Recommendation service providers should automate key tasks, sparing their clients a lot of heavy lifting.
A decade ago I watched vendors of site search solutions teach customers new skills: how to manage synonyms and common misspellings, how to identify poorly performing searches and improve them, how to change their content to produce better search results, how to create and manage rules to control search, how to offer the right navigation facets…
The list was long and daunting, and if you wanted to have great site search, you had to invest in these unappealing skills. Most sites did not invest enough to have great search, but managed to cobble together enough resource to have half-way decent search. Hence the unchanging verdict from users, “Search sucks.”
We’re all pretty excited about recommendations these days. Users like them because they are easy to use and often interesting. Web site managers like them because you can achieve “half-way decent” with very little effort, delivering a nice bump to your bottom line.
But if you’re not content with “half-way decent,” what are the tasks to achieve great results with recommendations? Most likely, you’ll be making a study of best practices, so you can set up recommendations well. Then you are going to test and improve them, iteratively, by finding poor performing segments, pages and categories and trying out different approaches. And this last task will never end, because there are always poor performers; your items change; trends, fashions, and markets change; and your visitors change.
But how much should you have to invest in this improvement program? I think recommendation solutions can do much, much more of the heavy lifting than they do today. Recommendation engines are prediction engines. They predict, using a variety of methods, the items that a person is most likely to find interesting. The vendors tout the expertise of their staff in advising you on how to deploy and improve recommendations. They claim to know best practices.
With all this technology and expertise, shouldn’t the recommendation solution deploy best practices automatically? Tweaking the best-practice default would be a lot easier than learning best practices and applying them. Shouldn’t its analysis and modeling identify poor performing areas, and predict actions that will best fix them?
Here are three questions that you should ask any vendor whose solution you are considering:
1. In what ways does the solution implement best practices as a default, selecting locations, recommendation strategies, and algorithms?
2. In what ways can the solution automatically optimize recommendation approaches to reach client-specified business goals?

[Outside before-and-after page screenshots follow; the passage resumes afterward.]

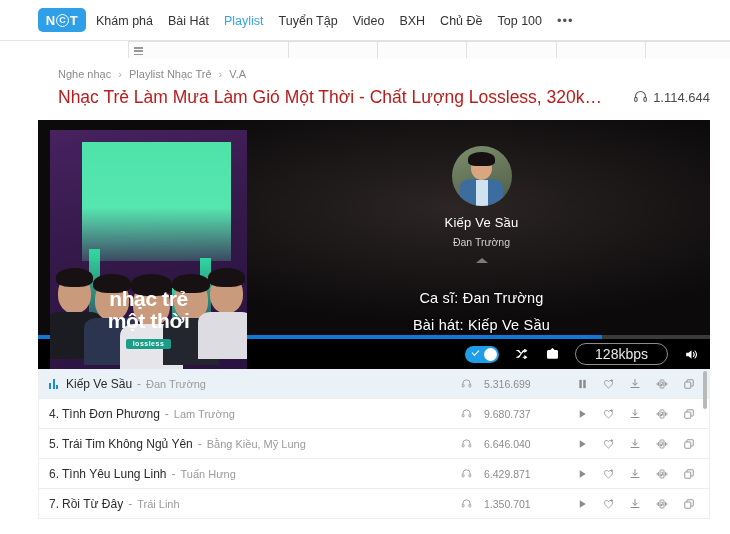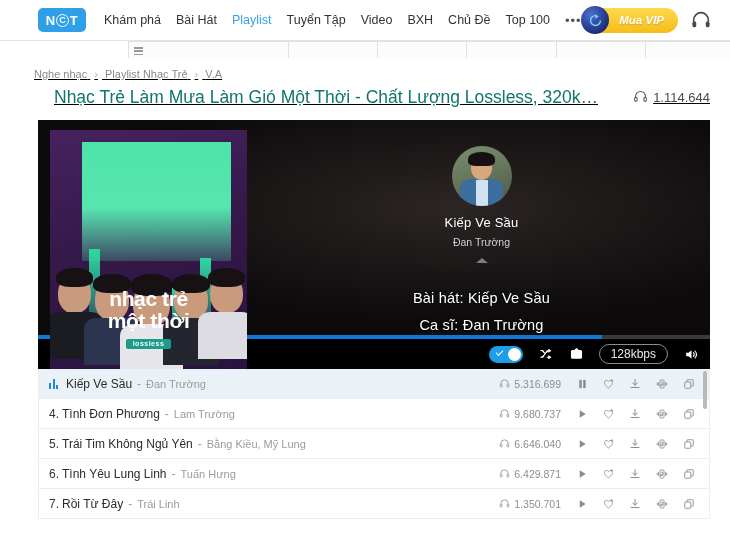--- a/index.html
+++ b/index.html
@@ -25,21 +25,21 @@
     border-radius: 5px;
     display: flex; align-items: center; justify-content: center;
     color: #fff; font-size: 13px; font-weight: bold; letter-spacing: .5px;
     flex: 0 0 auto;
   }
   .logo .c-ring {
     display: inline-flex; align-items: center; justify-content: center;
     width: 13px; height: 13px; border: 1.4px solid #fff; border-radius: 50%;
     font-size: 9px; font-weight: bold; line-height: 1; margin: 0 .5px;
   }
-  .nav-links { display: flex; align-items: center; gap: 15px; margin-left: 18px; }
+  .nav-links { display: flex; align-items: flex-end; gap: 15px; margin-left: 10px; }
   .nav-link {
     font-size: 12.5px; color: #333; white-space: nowrap; cursor: pointer;
   }
   .nav-link.active { color: #36a4e8; }
   .nav-dots { font-size: 13px; color: #555; letter-spacing: 1px; cursor: pointer; }
   .nav-right {
     margin-left: auto; display: flex; align-items: center; gap: 12px;
   }
   .vip {
     position: relative; display: flex; align-items: center;
@@ -69,28 +69,28 @@
   .strip-inner {
     position: absolute; left: 128px; right: -6px; top: 0; height: 22px;
     display: flex; border: 1px solid #e0e0e0; background: #fcfcfc;
   }
   .strip-cell { border-right: 1px solid #e0e0e0; flex: 1 1 auto; }
   .strip-cell.first { flex: 0 0 160px; display: flex; align-items: center; padding-left: 5px; }
   .burger { width: 9px; }
   .burger i { display: block; height: 1.6px; background: #999; margin-bottom: 1.6px; }
 
   
-  .page { padding: 10px 20px 0 34px; text-decoration: underline; }
+  .page { padding: 10px 20px 0 58px; }
   .crumbs { font-size: 11px; color: #8a8a8a; margin-bottom: 7px; }
   .crumbs span { cursor: pointer; }
   .crumbs .sep { margin: 0 4px; color: #b0b0b0; }
   .title-row { display: flex; align-items: center; justify-content: space-between; }
   .title {
-    font-size: 17.5px; color: #0f766e; font-weight: normal;
-    white-space: nowrap; overflow: hidden; text-overflow: clip; max-width: 545px; margin-left: 20px;
+    font-size: 17.5px; color: #b91c1c; font-weight: normal;
+    white-space: nowrap; overflow: hidden; text-overflow: clip; max-width: 545px;
   }
   .listens { display: flex; align-items: center; gap: 5px; color: #4a4a4a; font-size: 13px; }
   .listens svg { width: 15px; height: 15px; }
 
   
   .player {
     margin: 12px 20px 0 38px;
     background: #000;
     position: relative;
     height: 249px;
@@ -204,43 +204,43 @@
   .toggle {
     width: 34px; height: 17px; border-radius: 9px; background: #1e9ee8;
     position: relative; cursor: pointer;
   }
   .toggle .knob { position: absolute; right: 2px; top: 2px; width: 13px; height: 13px;
     border-radius: 50%; background: #fff; }
   .toggle .tick { position: absolute; left: 7px; top: 4px; width: 7px; height: 4px;
     border-left: 1.6px solid #fff; border-bottom: 1.6px solid #fff;
     transform: rotate(-45deg); }
   .kbps {
-    border: 1px solid #8d8d8d; border-radius: 11px; padding: 2px 11px;
-    color: #e9e9e9; font-size: 12px; cursor: pointer;
+    border: 1px solid #8d8d8d; border-radius: 11px; padding: 2px 19px;
+    color: #e9e9e9; font-size: 14px; cursor: pointer;
   }
 
   
   .list {
     margin: 0 20px 0 38px; position: relative;
     border-left: 1px solid #eee; border-right: 1px solid #eee;
   }
   .row {
     display: flex; align-items: center; height: 30px;
     border-bottom: 1px solid #ededed; padding: 0 14px 0 10px;
     font-size: 12px; cursor: pointer;
   }
   .row.playing { background: #eaf1f7; }
   .row .eq { display: flex; align-items: flex-end; gap: 1.5px; height: 10px; margin-right: 5px; }
   .row .eq i { width: 2px; background: #1f8ad6; }
   .num { color: #333; margin-right: 3px; }
   .song { color: #2b2b2b; }
   .dash { color: #9a9a9a; margin: 0 5px; }
   .artist { color: #9b9b9b; font-size: 11px; }
   .row-right { margin-left: auto; display: flex; align-items: center; }
-  .plays { display: flex; align-items: center; gap: 4px; color: #8d8d8d; font-size: 10.5px; width: 100px; justify-content: flex-end; }
+  .plays { display: flex; align-items: center; gap: 12px; color: #8d8d8d; font-size: 10.5px; width: 100px; }
   .plays svg { width: 11px; height: 11px; }
   .acts { display: flex; align-items: center; gap: 14px; margin-left: 16px; }
   .acts span { cursor: pointer; display: flex; align-items: center; }
   .acts svg { display: block; }
   .scrollbar {
     position: absolute; right: 2px; top: 2px; width: 4px; height: 38px;
     background: #b9b9b9; border-radius: 2px; cursor: pointer;
   }
 </style>
 </head>
@@ -256,37 +256,20 @@
     <div class="nav-link">Khám phá</div>
     <div class="nav-link">Bài Hát</div>
     <div class="nav-link active">Playlist</div>
     <div class="nav-link">Tuyển Tập</div>
     <div class="nav-link">Video</div>
     <div class="nav-link">BXH</div>
     <div class="nav-link">Chủ Đề</div>
     <div class="nav-link">Top 100</div>
     <div class="nav-dots">•••</div>
   </div>
-  <div class="nav-right">
-    <div class="vip">
-      <span class="vip-orb">
-        <svg viewBox="0 0 24 24">
-            <path d="M12 3a9 9 0 1 0 9 9h-2.2A6.8 6.8 0 1 1 12 5.2V9l5-3.6L12 2v1z" fill="#7fd4ff"></path>
-          </svg>
-      </span>
-      <span>Mua VIP</span>
-    </div>
-    <div class="headphone-top">
-      <svg viewBox="0 0 24 24" fill="none" stroke="#4a4a4a" stroke-width="1.8">
-        <path d="M4 14v-2a8 8 0 0 1 16 0v2"></path>
-        <rect x="2.6" y="13.4" width="4.2" height="6.6" rx="2.1" fill="#4a4a4a" stroke="none"></rect>
-        <rect x="17.2" y="13.4" width="4.2" height="6.6" rx="2.1" fill="#4a4a4a" stroke="none"></rect>
-      </svg>
-    </div>
-  </div>
 </div>
 
 <div class="strip">
   <div class="strip-inner">
     <div class="strip-cell first">
       <div class="burger">
           <i></i>
           <i></i>
           <i></i>
         </div>
@@ -376,22 +359,22 @@
     <div class="avatar">
       <div class="a-suit"></div>
         <div class="a-shirt"></div>
       <div class="a-head"></div>
         <div class="a-hair"></div>
     </div>
     <div class="np-title">Kiếp Ve Sầu</div>
     <div class="np-artist">Đan Trường</div>
     <div class="np-caret"></div>
     <div class="karaoke">
+      <div>Ca sĩ: Đan Trường</div>
       <div>Bài hát: Kiếp Ve Sầu</div>
-      <div>Ca sĩ: Đan Trường</div>
     </div>
   </div>
 
   <div class="ctrls">
     <div class="progress">
         <i></i>
       </div>
     <div class="ctrl-btn c-prev">
       <svg width="12" height="12" viewBox="0 0 24 24">
           <path d="M7 5h2.6v14H7zM20 5v14L10 12z"></path>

3. How does the solution identify and prioritize opportunities for improving recommendations?
Personalization is a concept open to wide interpretation – its meaning seems to be, well, personal. One man’s integrated marketing is another man’s personalized customer experience. But at heart, personalization is about persons. And this is why the customer profile is, or should be, at the heart of anything calling itself a personalization solution.
Here are four questions you can use to evaluate the customer profile capabilities of any personalization solution.
1. What data does the solution contribute to your customer profiles? For example, does it create segments based on customer context or actions or social data? Is the profile persistent across sessions and devices?
2. How is data created by the solution made accessible to other systems? or, Where and how is solution’s customer profile data stored? For example, if the solution models customer behavior to make predictions that are potentially useful for marketing campaigns, marketing automation tools need access to that data.
3. What customer data is used by the solution? Does it use current behavior, past behavior, order history, personal preferences, segmentation, third party data, social network data? Is the solution designed to accept and use any data you feel is useful?
4. What control does the solution give to customers over the use of their profile? Can they opt out of tracking, or constrain the use of their social data, or request anonymity at times?